When orthopedic and vascular symptoms overlap
M&S has a useful advantage for seniors because orthopedic and vascular concerns often overlap. Leg pain can come from knee arthritis, hip arthritis, spinal stenosis, tendon problems, neuropathy, PAD, vein disease, or several conditions at once. A patient may assume pain is “just aging” or “just arthritis” when circulation is also contributing.
A combined vascular and orthopedic perspective helps patients avoid treating the wrong problem. For example, someone with knee arthritis may still need PAD screening if walking pain, cold feet, weak pulses, or slow-healing sores are present. Someone with leg swelling may need evaluation for vein disease, joint inflammation, medication effects, or other causes.
How often should seniors be checked?
There is no single schedule that fits every patient. Some seniors only need a vascular evaluation when symptoms appear. Others with diabetes, smoking history, known vascular disease, or multiple risk factors may benefit from annual review or more frequent follow-up.
A good rule: if you are over 65, or over 50 with diabetes, smoking history, high blood pressure, high cholesterol, kidney disease, or heart disease, ask whether vascular screening makes sense for you. If you already have leg pain with walking, cold feet, color changes, swelling, varicose veins, or non-healing wounds, do not wait for an annual visit.
What patients can do between visits
Vascular health is not only about tests. Daily habits matter. Patients can support circulation by walking regularly when safe, controlling blood pressure and cholesterol, managing diabetes carefully, avoiding tobacco, checking feet for sores or skin changes, wearing compression only when recommended, and reporting new symptoms early.

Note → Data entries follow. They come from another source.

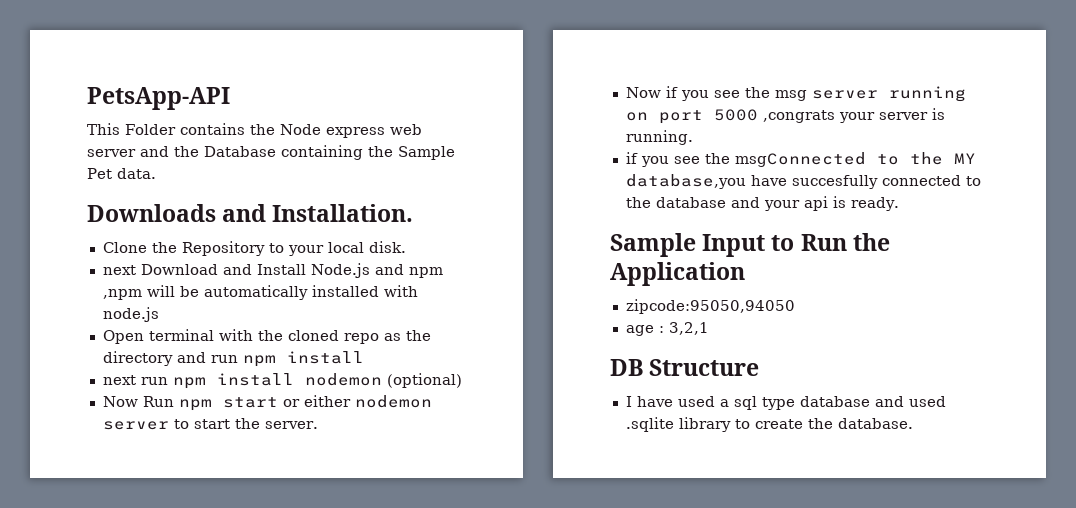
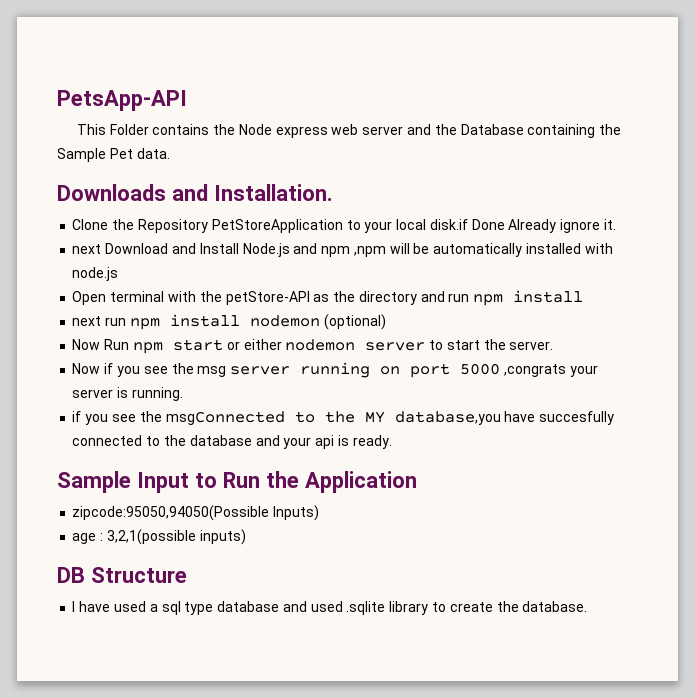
- Clone the Repository to your local disk.
+ Clone the Repository PetStoreApplication to your local disk.if Done Already ignore it.
- Open terminal with the cloned repo as the directory and run npm install
+ Open terminal with the petStore-API as the directory and run npm install
- zipcode:95050,94050
+ zipcode:95050,94050(Possible Inputs)
- age : 3,2,1
+ age : 3,2,1(possible inputs)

Small changes can make a real difference, especially when paired with medical guidance. The earlier a circulation problem is found, the more options patients usually have.
Schedule a vascular screening in Forest Hills
If you or a loved one has leg pain, cold feet, swelling, visible veins, diabetes-related foot concerns, or vascular risk factors, an annual vascular checkup may be a smart next step. M&S Vascular and Orthopedic Group P.C. serves Forest Hills, Rego Park, Kew Gardens, Flushing, Jamaica, Great Neck, and surrounding Queens and Long Island communities.
To schedule a vascular evaluation with Dr. Amir Salem and the M&S team, call (718) 897-2228 or request an appointment online.
Frequently asked questions
Do all seniors need a vascular checkup every year?
Not always. The best schedule depends on symptoms and risk factors. Seniors with diabetes, smoking history, high blood pressure, high cholesterol, kidney disease, heart disease, leg pain while walking, cold feet, swelling, or wounds should ask whether annual vascular screening is appropriate.
Is vascular screening painful?
Most first-line vascular tests are non-invasive and well tolerated. An ankle-brachial index compares blood pressure in the arms and ankles. Vascular ultrasound uses sound waves to evaluate blood flow. Your clinician will explain which test is needed and why.
Can leg pain be both arthritis and poor circulation?
Yes. Many older adults have more than one cause of leg pain. Knee arthritis, hip arthritis, spinal stenosis, neuropathy, PAD, and vein disease can overlap. That is why a careful evaluation is important.